((
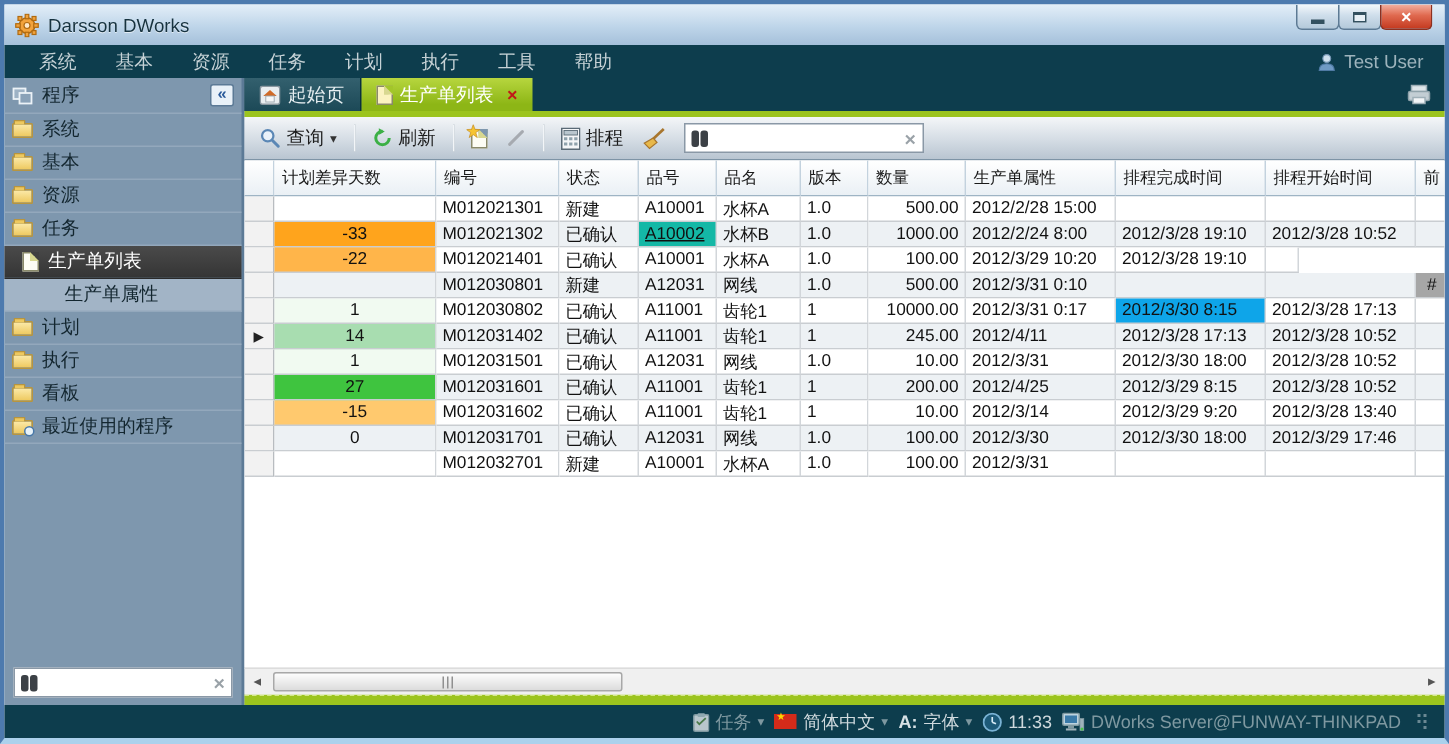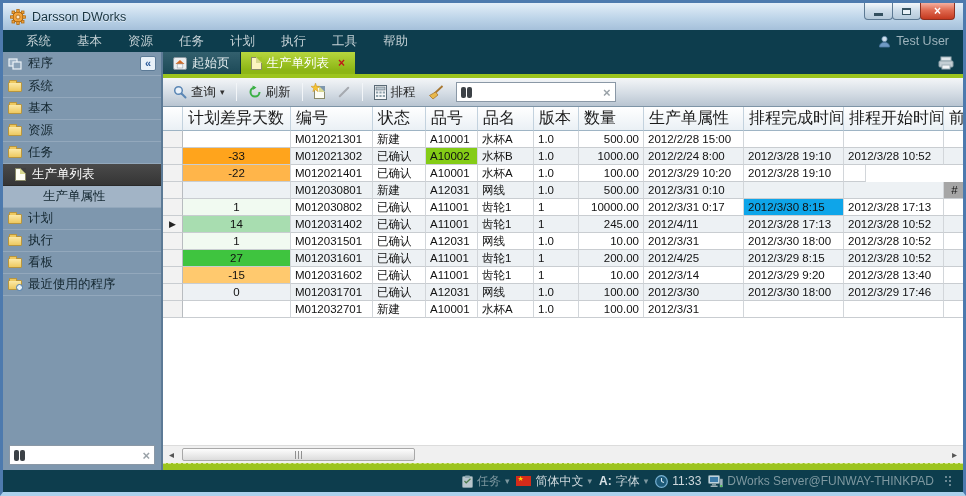--- a/index.html
+++ b/index.html
@@ -62,7 +62,7 @@
   
   .gridwrap { flex:1; background:#fff; overflow:hidden; display:flex; flex-direction:column; min-height:0; }
   .ghead { display:flex; height:24px; flex:0 0 auto; }
-  .hcell { background:linear-gradient(#ffffff,#eaf0f5); border-right:1px solid #c3d2de; border-bottom:1px solid #9eb4c4; font-size:16px; color:#1a1a1a; display:flex; align-items:center; padding:0 5px; white-space:nowrap; overflow:hidden; flex:0 0 auto; }
+  .hcell { background:linear-gradient(#ffffff,#eaf0f5); border-right:1px solid #c3d2de; border-bottom:1px solid #9eb4c4; font-size:11px; color:#1a1a1a; display:flex; align-items:center; padding:0 5px; white-space:nowrap; overflow:hidden; flex:0 0 auto; }
   .hcell.rowhdr { background:linear-gradient(#ffffff,#eaf0f5); }
   .grow { display:flex; height:17px; flex:0 0 auto;text-align:center; }
   .cell { border-right:1px solid #d2d6da; border-bottom:1px solid #c9cdd1; font-size:11.5px; color:#111; display:flex; align-items:center; padding:0 4px; white-space:nowrap; overflow:hidden; flex:0 0 auto; }

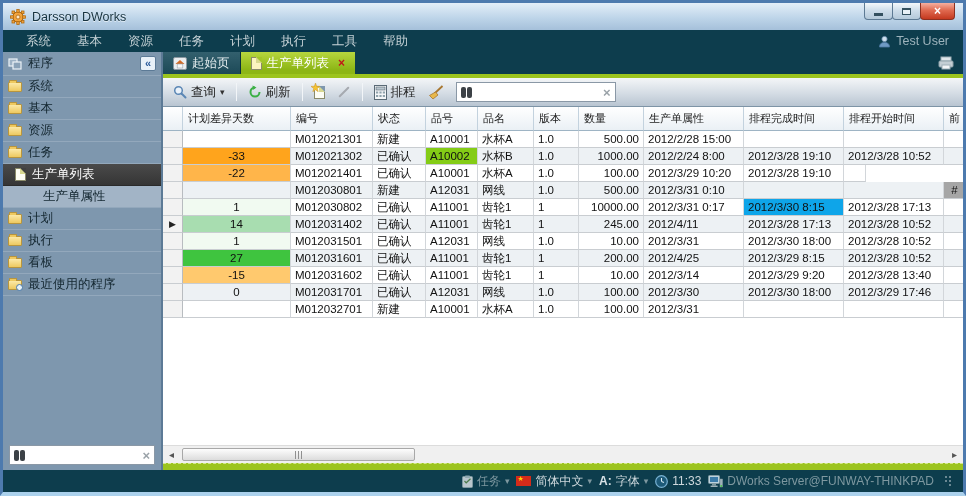--- a/index.html
+++ b/index.html
@@ -339,7 +339,7 @@
               <div class="cell al-c" style="width: 108px; background: rgb(255, 164, 28);">-33</div>
               <div class="cell" style="width: 82px; background: rgb(237, 241, 244);">M012021302</div>
               <div class="cell" style="width: 53px; background: rgb(237, 241, 244);">已确认</div>
-              <div class="cell" style="width: 52px; background: #84cc16;">A10002</div>
+              <div class="cell" style="width: 52px; background: #14b8a6; text-decoration: underline;">A10002</div>
               <div class="cell" style="width: 56px; background: rgb(237, 241, 244);">水杯B</div>
               <div class="cell" style="width: 45px; background: rgb(237, 241, 244);">1.0</div>
               <div class="cell al-r" style="width: 65px; background: rgb(237, 241, 244);">1000.00</div>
))
* Exercise goal *
Copy out each line of the records above that includes "gradient".

* Answer to this task *
-  .hcell { background:linear-gradient(#ffffff,#eaf0f5); border-right:1px solid #c3d2de; border-bottom:1px solid #9eb4c4; font-size:16px; color:#1a1a1a; display:flex; align-items:center; padding:0 5px; white-space:nowrap; overflow:hidden; flex:0 0 auto; }
+  .hcell { background:linear-gradient(#ffffff,#eaf0f5); border-right:1px solid #c3d2de; border-bottom:1px solid #9eb4c4; font-size:11px; color:#1a1a1a; display:flex; align-items:center; padding:0 5px; white-space:nowrap; overflow:hidden; flex:0 0 auto; }
   .hcell.rowhdr { background:linear-gradient(#ffffff,#eaf0f5); }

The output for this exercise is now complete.